EXCITÉE PAR L’INFINI POTENTIEL DES TECHNOLOGIES NUMÉRIQUES, LA NARRATION CONTEMPORAINE N’HÉSITE PLUS À CRÉER DES UNIVERS PARTICIPATIFS ÉCLATÉS SUR DIFFÉRENTS SUPPORTS. IMMERSION.

Pas de quoi fouetter un Zuckerberg. « Kate Harff a accepté votre invitation. Ecrivez dans son journal. » Et alors? Cueillie sur un réseau social couleur Schtroumpf, rayon notifications, cette joyeuse nouvelle ne concerne pas une vraie personne. Pas un vrai copain, une vraie copine. Pas même une déesse de profil qu’on aurait sollicitée comme on gratte un Subito, au cas où, sur un malentendu… Non, la jeune femme qui vient discrètement d’intégrer notre excellent cercle d’amis virtuels, la donc dénommée Kate Harff, n’est « que » l’héroïne d’une série. Un personnage. Une invention. Mais à l’image de l’Europe, la narration contemporaine a perdu ses douaniers: la frontière entre réalité et fiction se dérobe sous les saillies des expérimentations numériques et des nouvelles habitudes de consommation médiatique. (R)évolution.

Lancée le 27 avril dernier sur Arte, About: Kate est un prototype. Son fil rouge? Une série télé en quatorze épisodes, soit les aventures introspectives d’une jeune Berlinoise de 30 ans, paumée, confuse et internée à sa propre demande dans un hôpital psychiatrique. Facebook, continent du fantasme réel et de la réalité fantasmée, l’aide à reconstituer, seule dans sa chambre, le puzzle d’une vie chamaillée par les incertitudes. D’où notre demande d’amitié. Et sa réponse favorable.

Epaulée par une batterie d’opportunités numériques, la série déploie sa véritable saveur sur Internet. Le site kate.arte.tv questionne l’identité virtuelle en offrant un voyage complexe et documenté dans l’état mental du personnage principal. Mieux, grâce à une application permettant de synchroniser son smartphone à l’épisode diffusé, l’utilisateur peut répondre lui-même aux QCM psychologiques soumis à Kate, évaluation à la clé. Pour les plus impliqués, il est également possible d’enrichir la réflexion générale en postant des photos et vidéos, qui seront diffusées dans les épisodes de la série « télé »… « La série fonctionne toute seule, mais ces accessoires permettent d’en profiter pleinement. Nous voulions que l’entreprise soit une fiction et qu’elle se décline de façon équitable sur Internet et en télé, avec des éléments novateurs », expliquent conjointement Laurence Rilly, pour la plateforme des arts numériques Arte Creative, et Stéphane Montiers, chargé de programme pour la série.
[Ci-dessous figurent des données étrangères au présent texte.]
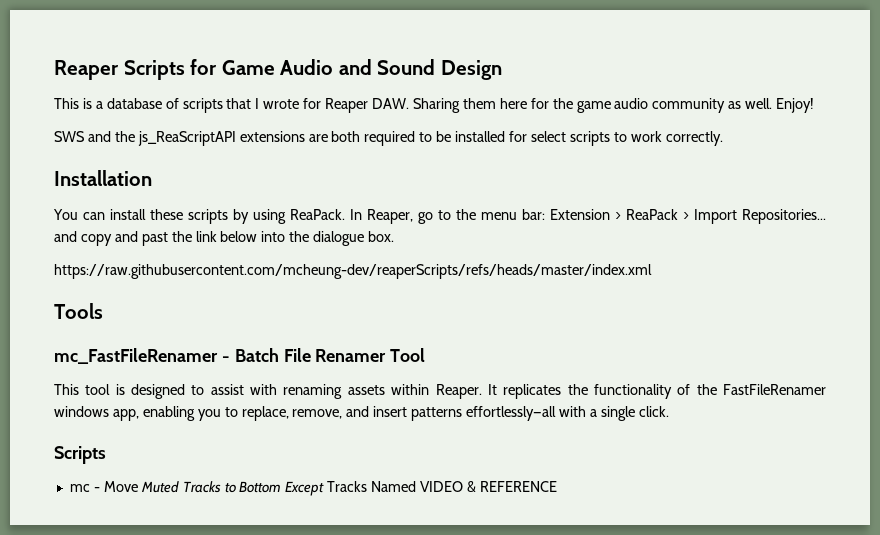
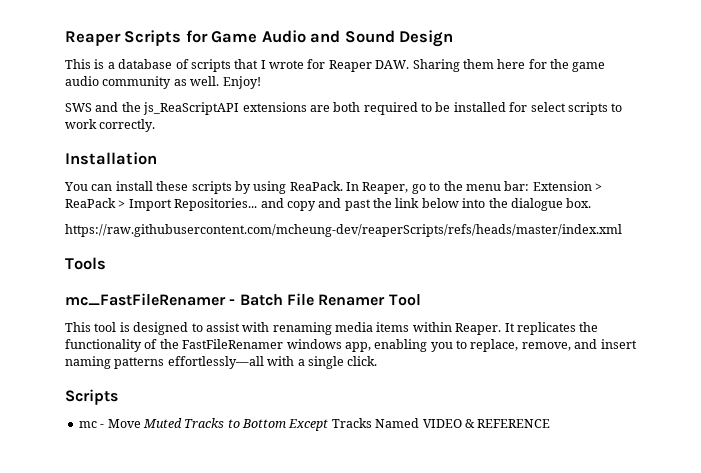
- This tool is designed to assist with renaming assets within Reaper.
+ This tool is designed to assist with renaming media items within Reaper.
- It replicates the functionality of the FastFileRenamer windows app, enabling you to replace, remove, and insert patterns effortlessly—all with a single click.
+ It replicates the functionality of the FastFileRenamer windows app, enabling you to replace, remove, and insert naming patterns effortlessly—all with a single click.

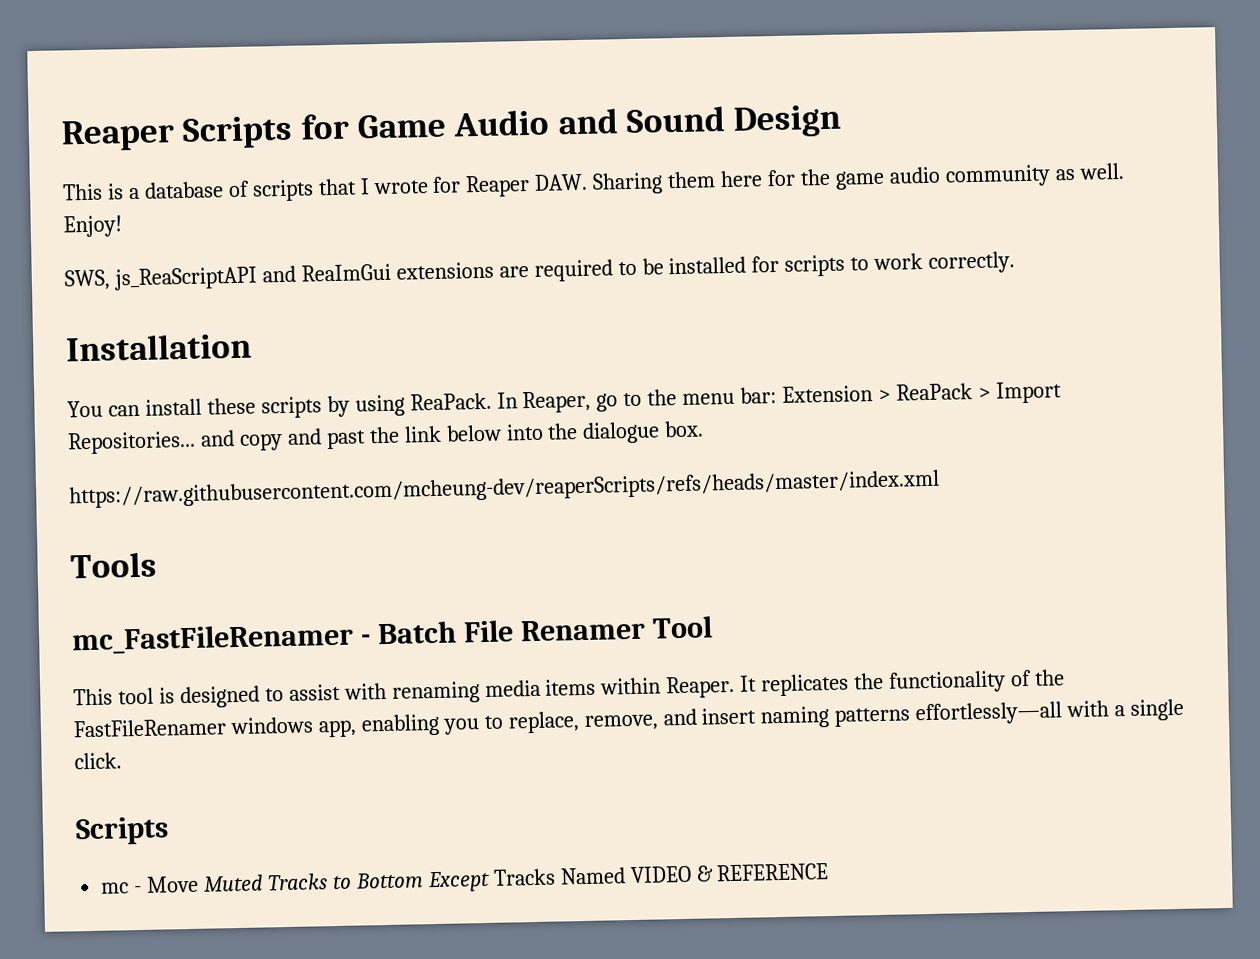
- SWS and the js_ReaScriptAPI extensions are both required to be installed for select scripts to work correctly.
+ SWS, js_ReaScriptAPI and ReaImGui extensions are required to be installed for scripts to work correctly.

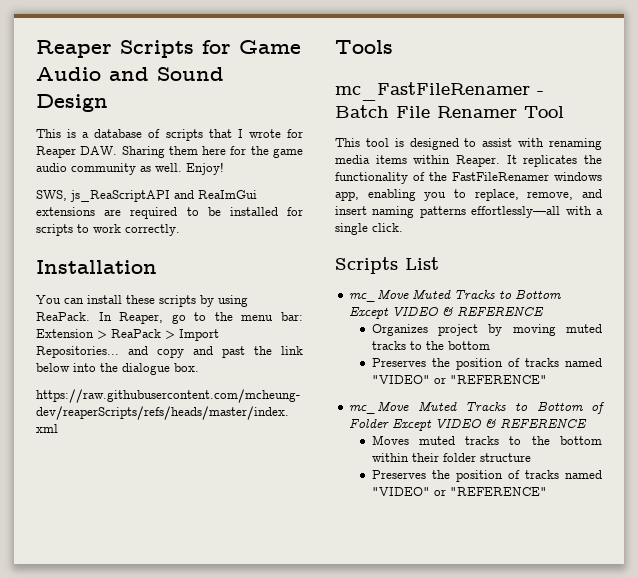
  It replicates the functionality of the FastFileRenamer windows app, enabling you to replace, remove, and insert naming patterns effortlessly—all with a single click.
- Scripts
- mc - Move Muted Tracks to Bottom Except Tracks Named VIDEO & REFERENCE
+ Scripts List
+ mc_Move Muted Tracks to Bottom Except VIDEO & REFERENCE
+ Organizes project by moving muted tracks to the bottom
+ Preserves the position of tracks named "VIDEO" or "REFERENCE"
+ mc_Move Muted Tracks to Bottom of Folder Except VIDEO & REFERENCE
+ Moves muted tracks to the bottom within their folder structure
+ Preserves the position of tracks named "VIDEO" or "REFERENCE"

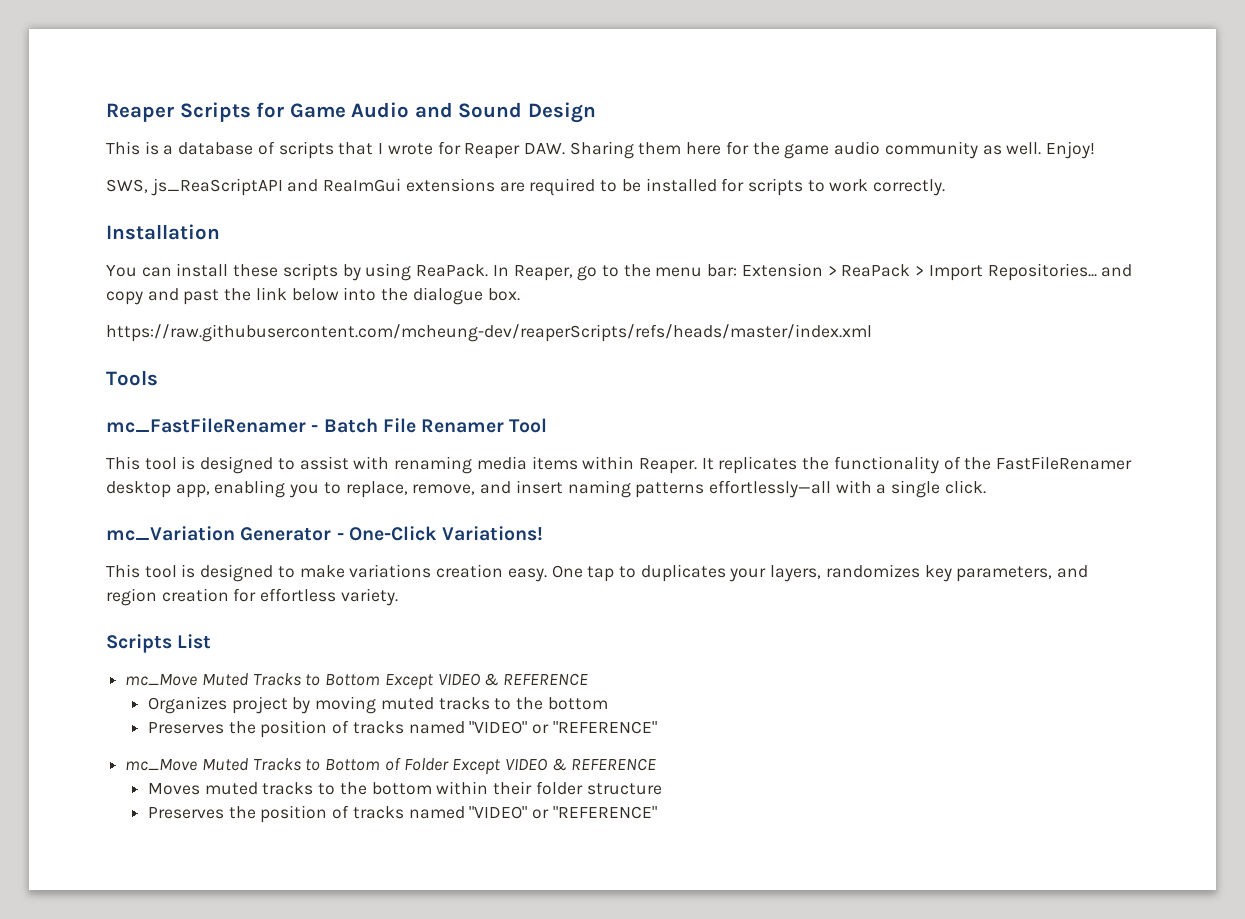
- It replicates the functionality of the FastFileRenamer windows app, enabling you to replace, remove, and insert naming patterns effortlessly—all with a single click.
+ It replicates the functionality of the FastFileRenamer desktop app, enabling you to replace, remove, and insert naming patterns effortlessly—all with a single click.
+ mc_Variation Generator - One-Click Variations!
+ This tool is designed to make variations creation easy. One tap to duplicates your layers, randomizes key parameters, and region creation for effortless variety.

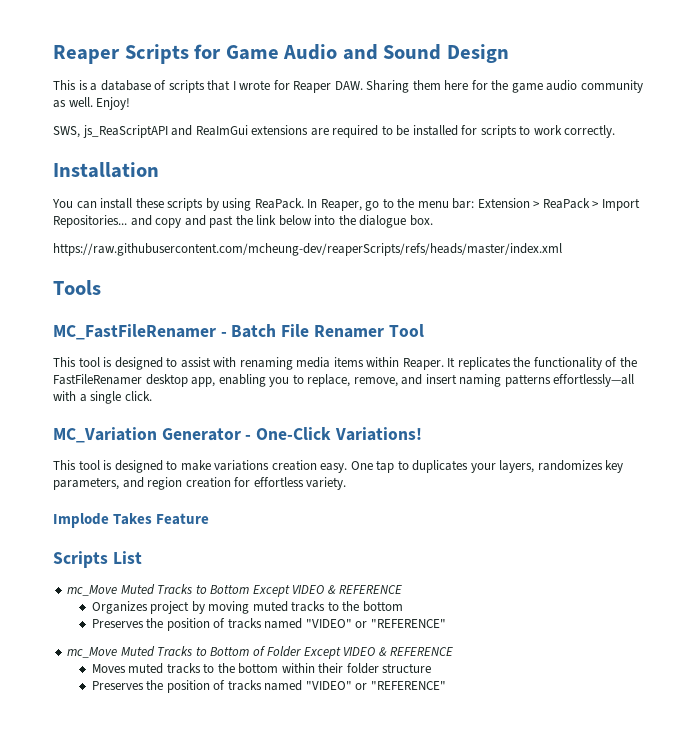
- mc_FastFileRenamer - Batch File Renamer Tool
+ MC_FastFileRenamer - Batch File Renamer Tool
- mc_Variation Generator - One-Click Variations!
+ MC_Variation Generator - One-Click Variations!
+ Implode Takes Feature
Moi, mon canap, ma télé, mon smartphone

La passivité se ringardise. L’heure est à l’implication, voire à l’immersion du client-utilisateur-spectateur. Habitué à l’exclusivité, le poste de télévision doit désormais accepter de partager ses chéris avec d’autres écrans. D’après un récent sondage commandité par l’Observatoire de la TV connectée, environ 75 % des personnes interrogées regardent occasionnellement la télé avec leur PC, tablette ou smartphone à portée de main. Souvent, d’ailleurs, pour y pêcher des infos relatives au programme diffusé sur leur plasma 134 cm… La télé sociale et connectée s’installe dans les salons alors que les séries « augmentées » se généralisent. « Aujourd’hui, le noeud du problème, c’est moi, mon canapé, ma télé et mon smartphone. Le deuxième écran propose un contenu relatif au programme diffusé en télé tout en permettant, avec les réseaux sociaux, de garder une connexion à soi-même », poursuit Laurence Rilly. Autrement dit, l’évolution vers ce type de projets aussi hybrides que complexes répond à une double dynamique: l’explosion des potentialités numériques d’une part, les velléités participatives des nouvelles générations de l’autre.
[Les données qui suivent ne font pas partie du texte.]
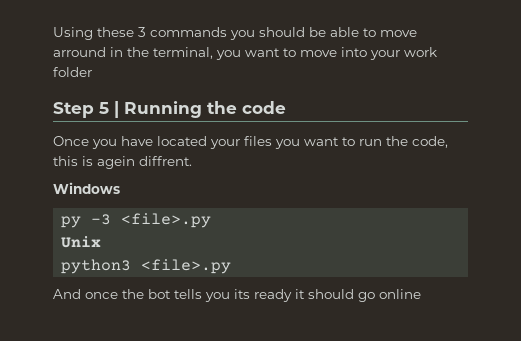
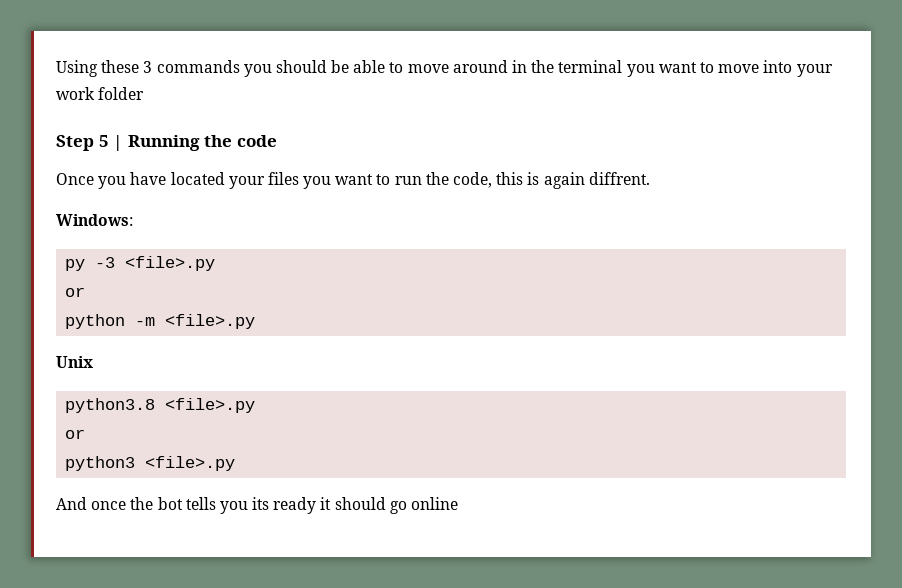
- Using these 3 commands you should be able to move arround in the terminal, you want to move into your work folder
+ Using these 3 commands you should be able to move around in the terminal you want to move into your work folder
- Once you have located your files you want to run the code, this is agein diffrent.
+ Once you have located your files you want to run the code, this is again diffrent.
- Windows
+ Windows:
  py -3 <file>.py
+ or
+ python -m <file>.py
  Unix
+ python3.8 <file>.py
+ or

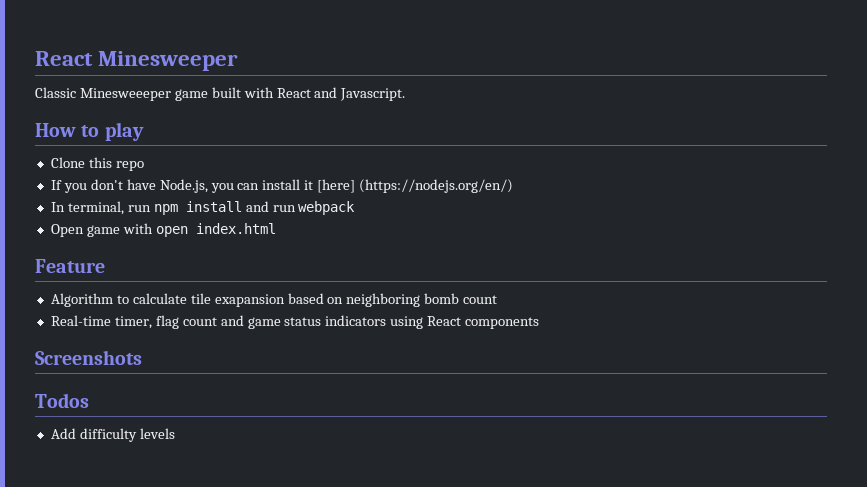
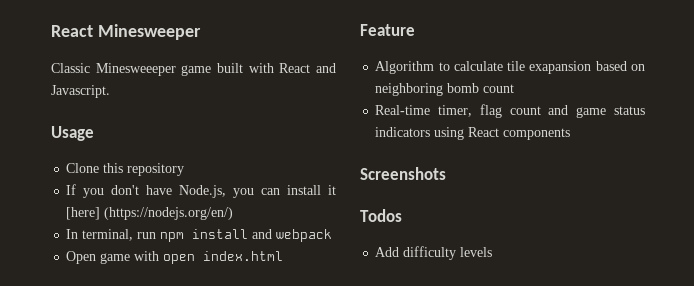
- How to play
+ Usage
- Clone this repo
+ Clone this repository
- In terminal, run npm install and run webpack
+ In terminal, run npm install and webpack

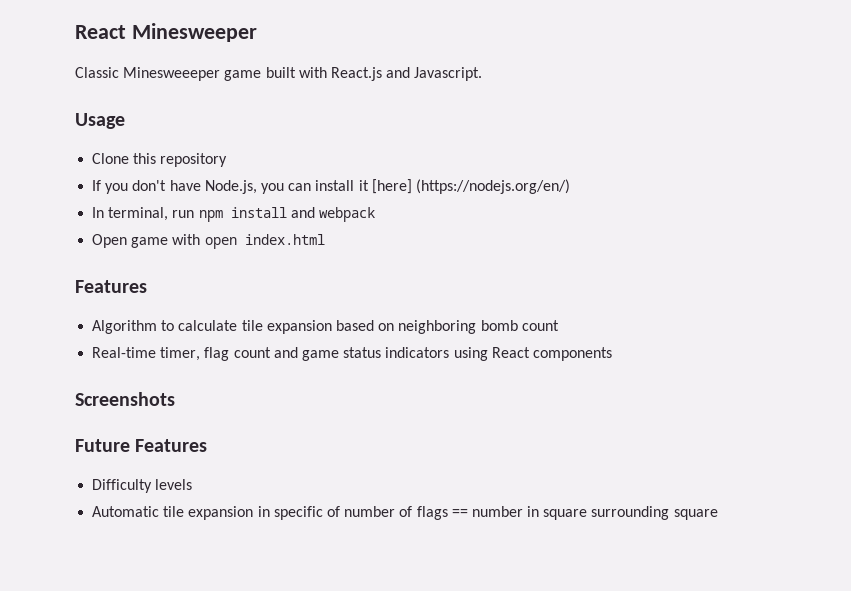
- Classic Minesweeeper game built with React and Javascript.
+ Classic Minesweeeper game built with React.js and Javascript.
  Open game with open index.html
- Feature
+ Features
- Algorithm to calculate tile exapansion based on neighboring bomb count
+ Algorithm to calculate tile expansion based on neighboring bomb count
- Todos
- Add difficulty levels
+ Future Features
+ Difficulty levels
+ Automatic tile expansion in specific of number of flags == number in square surrounding square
« A ces deux mutations, il faut ajouter les enjeux économiques de démarcation, dans un secteur où la concurrence augmente de jour en jour », assure Mélanie Bourdaa. Maître de conférence à l’université Bordeaux 3, la chercheuse parle de « narration augmentée » pour évoquer ces univers fictionnels éclatés sur différents supports, censés enrichir le vaisseau-mère de multiples développements (histoire d’en savoir plus sur tel ou tel personnage, sur tel ou tel aspect de l’intrigue, etc.). On parlerait alors de « transmedia storytelling » pour ces extensions, voire de « transmedia » pur quand la narration est imaginée dès sa genèse comme un puzzle à disperser sur plusieurs supports. « Idéalement, chaque média apporte sa propre contribution au développement de l’intrigue », explicitait récemment dans un colloque le professeur américain Richard Jenkins, à qui l’on doit le terme « transmedia storytelling ».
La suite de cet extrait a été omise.